I have a friend in Virginia, a really bright infrastructure expert with a distinguished career in managing huge projects for highways, rail systems, and ports. When I told him about the scourge of BMPs he asked me why they failed.
I responded that BMPs are voluntary. Carefully managed field trials by university researchers show ample crops can be grown with much less fertilizer. And field trails also show that when carefully managed over decades BMPs can limit some nutrient drainage. But in real-world applications BMPS are useless.
The basic rubs are these:
1. More commercial fertilizer is being sold and used in the Corn Belt, and more livestock and poultry are producing more manure.
2. Most cropland in the Great Lakes region and Corn Belt is tiled. This is the region of heaviest commercial fertilizer use and manure application. Whatever is applied to the surface drains away into subsurface drainage piping networks that discharge into into ditches, streams, rivers, and groundwater.
3. Farmers over fertilize as a hedge, a kind of insurance, in case of rain and such. But adding more nitrogen to the crop — say moving from 100 pound per acre to 200 pounds — doesn’t increase yields at all. That 100 pounds of excess drains into the tiles and races off the fields.
4. CAFOS spread too much manure on too few acres. Cropland serves as de facto hazardous waste disposal dumps that are largely unregulated by states. I call it “lightly” regulated to be extra special careful when state authorities counter that assertion. Suffice to say regulations are useless. In Michigan manure can be spread legally, in winter, on ground that contains up to 150 parts per million phosphorus. That’s 15 times as much P as crops need. MSU says more than half the crop land in this state is so saturated it doesn’t need another ounce of P.
4. Farm policy is schizophrenic on BMPs. In some years Congress and states encourage no-till, cover crops, buffer strips and the like. But other years Congress and states aren’t interested and through differing policy, like the Inflation Reduction Act’s climate provisions, which are encouraging agriculture to move to the center of energy production — especially more ethanol from corn — farmers just plow under those conservation acres and plant.
5. Most farmers, like 80 percent or more, don’t apply BMPs at all.

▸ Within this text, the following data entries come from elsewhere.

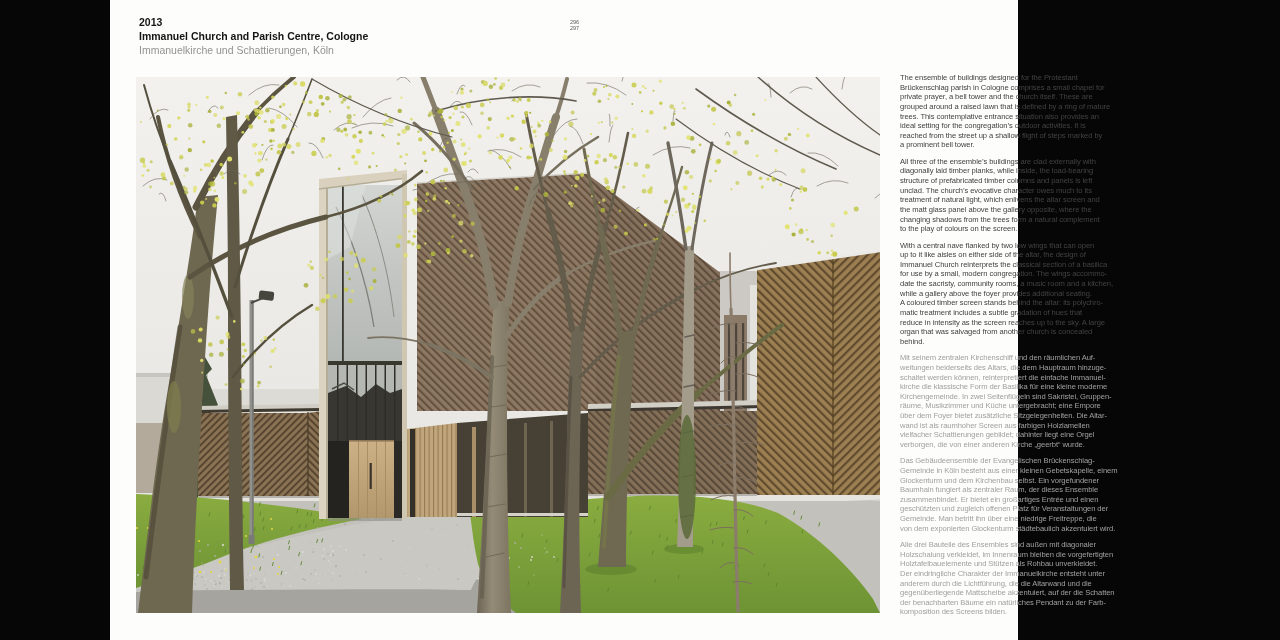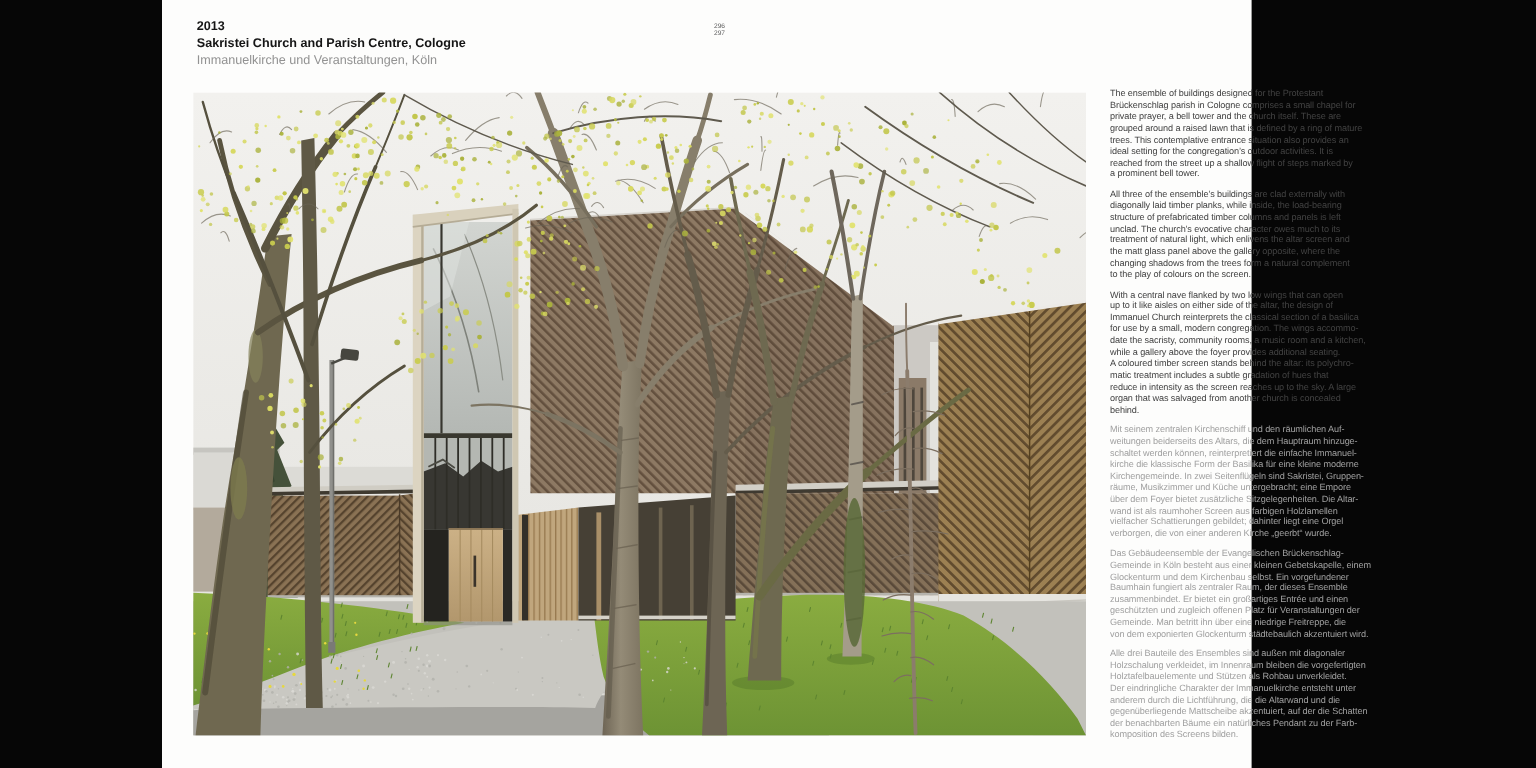"2013" .page { left: 135px -> 110px }
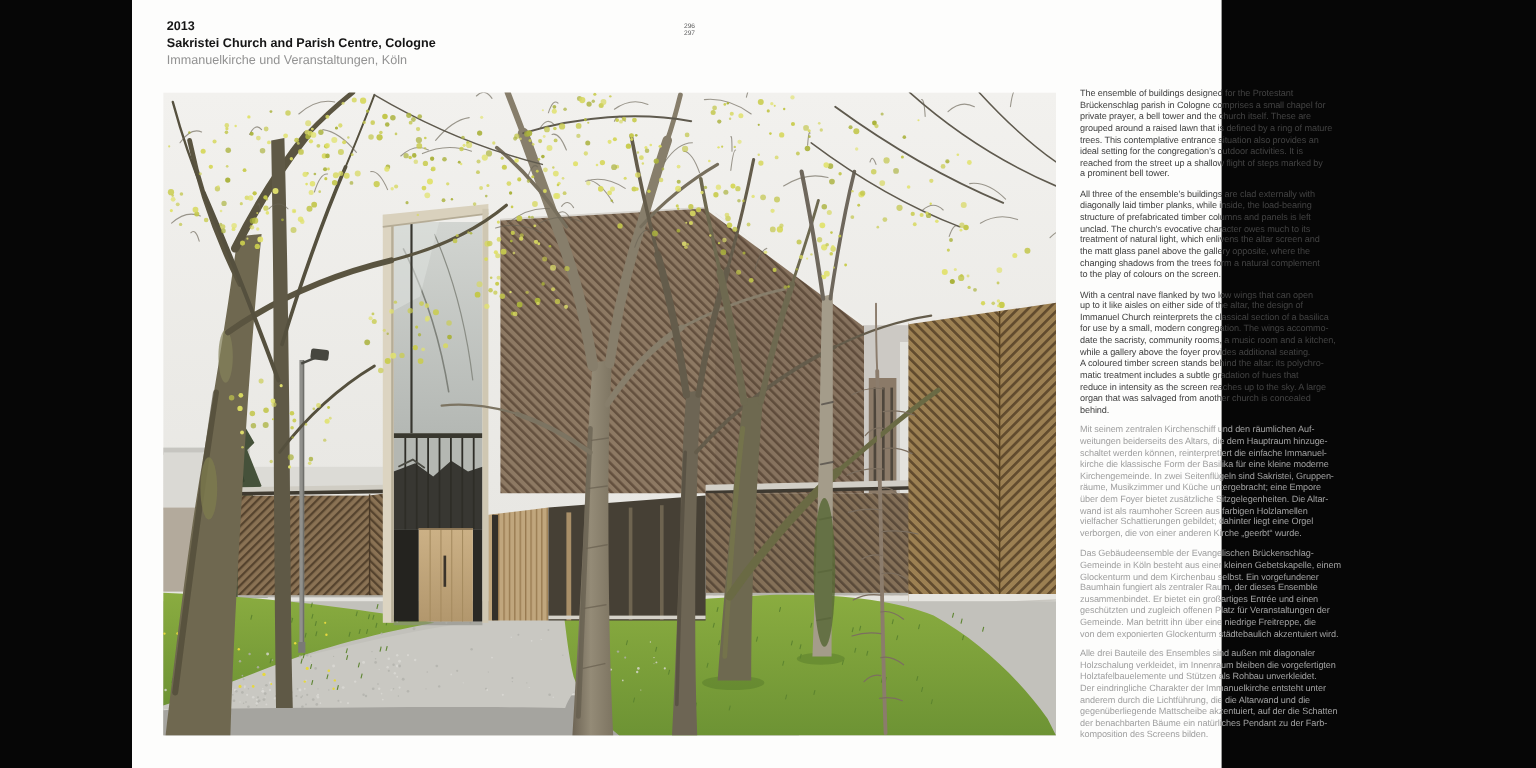"Sakristei Church and Parish Centre," div.t-en { text: Sakristei -> Immanuel }
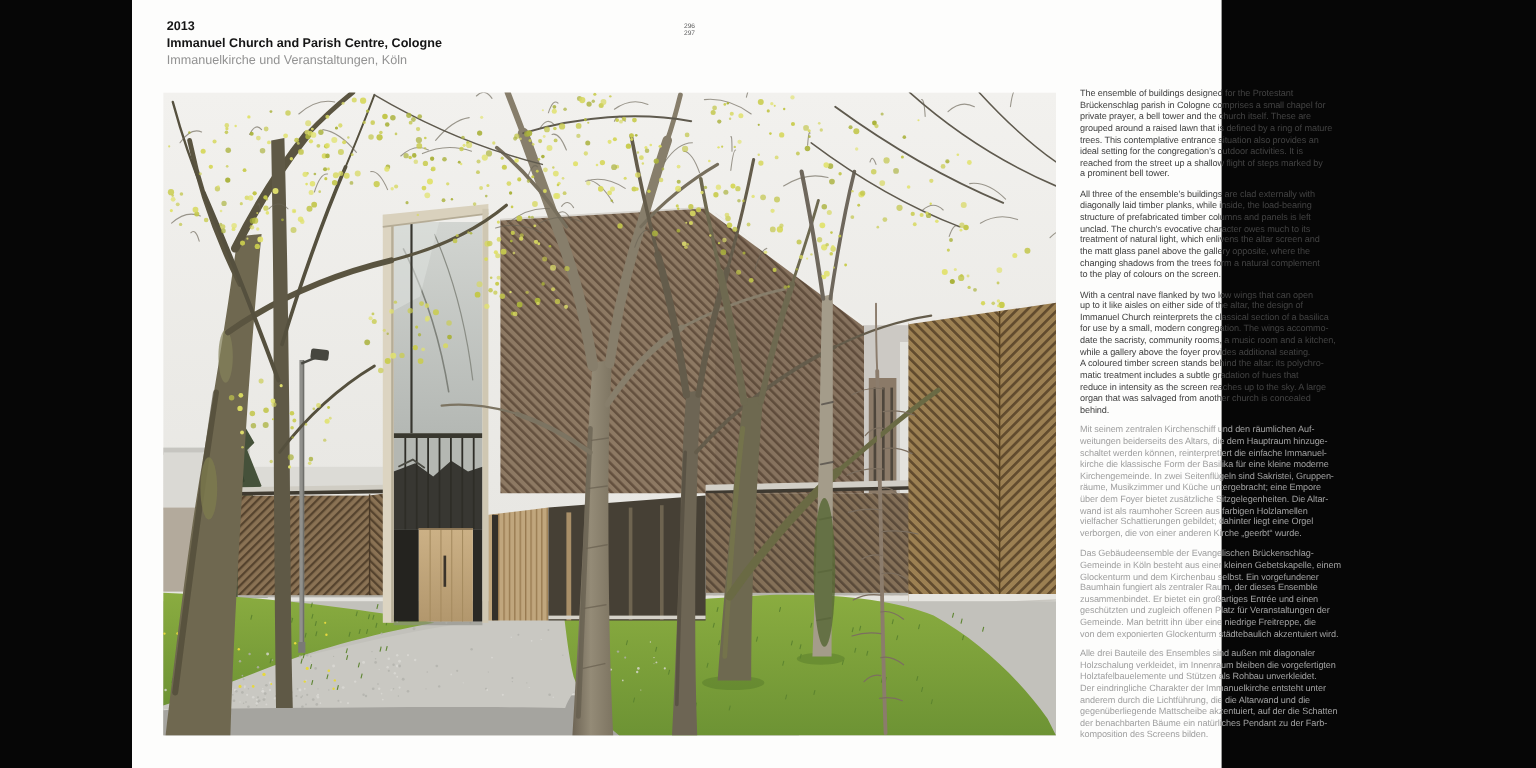"Immanuelkirche und Veranstaltungen, Köln" div.t-de { text: Veranstaltungen -> Schattierungen }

The initial Farm Bills 1933-1970 qualified farmers for crop subsidies so long as they also applied conservation measures. Earl Butz began weakening that directive in 1971. It’s essentially gone now.

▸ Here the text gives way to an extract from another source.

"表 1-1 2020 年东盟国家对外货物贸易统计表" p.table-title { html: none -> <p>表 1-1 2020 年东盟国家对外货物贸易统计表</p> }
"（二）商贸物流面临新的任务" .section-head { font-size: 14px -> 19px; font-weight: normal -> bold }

The idea that agriculture and food production is a major polluter and public health threat is not new. It’s been the subject of books and investigative projects for decades. What I’ve tried to unwind here over the last three years is a fresh way to report on a national scandal.
In review, three big policy actions produced it. First was immunizing agriculture from environmental regulation. Second was not enforcing antitrust provisions that enabled big companies to grow into monopolies to limit competition, control prices, and spend a comparative pittance to influence every level of government and actors in both parties. Third was action by both parties to finance, with $hundreds of billions of dollars over the last 40 years, the massive industrial concentration in the sector, the ruin of hundreds of towns, the dispersal of millions of Americans from the countryside, the hazards of pollution, and disease and deaths across a dozen states.
My conclusion: U.S. agriculture is now a rogue industrial enterprise lavishly financed with public dollars and operating without constraint within the laws it contorted for its own benefit. So that’s my story and I’m sticking to it.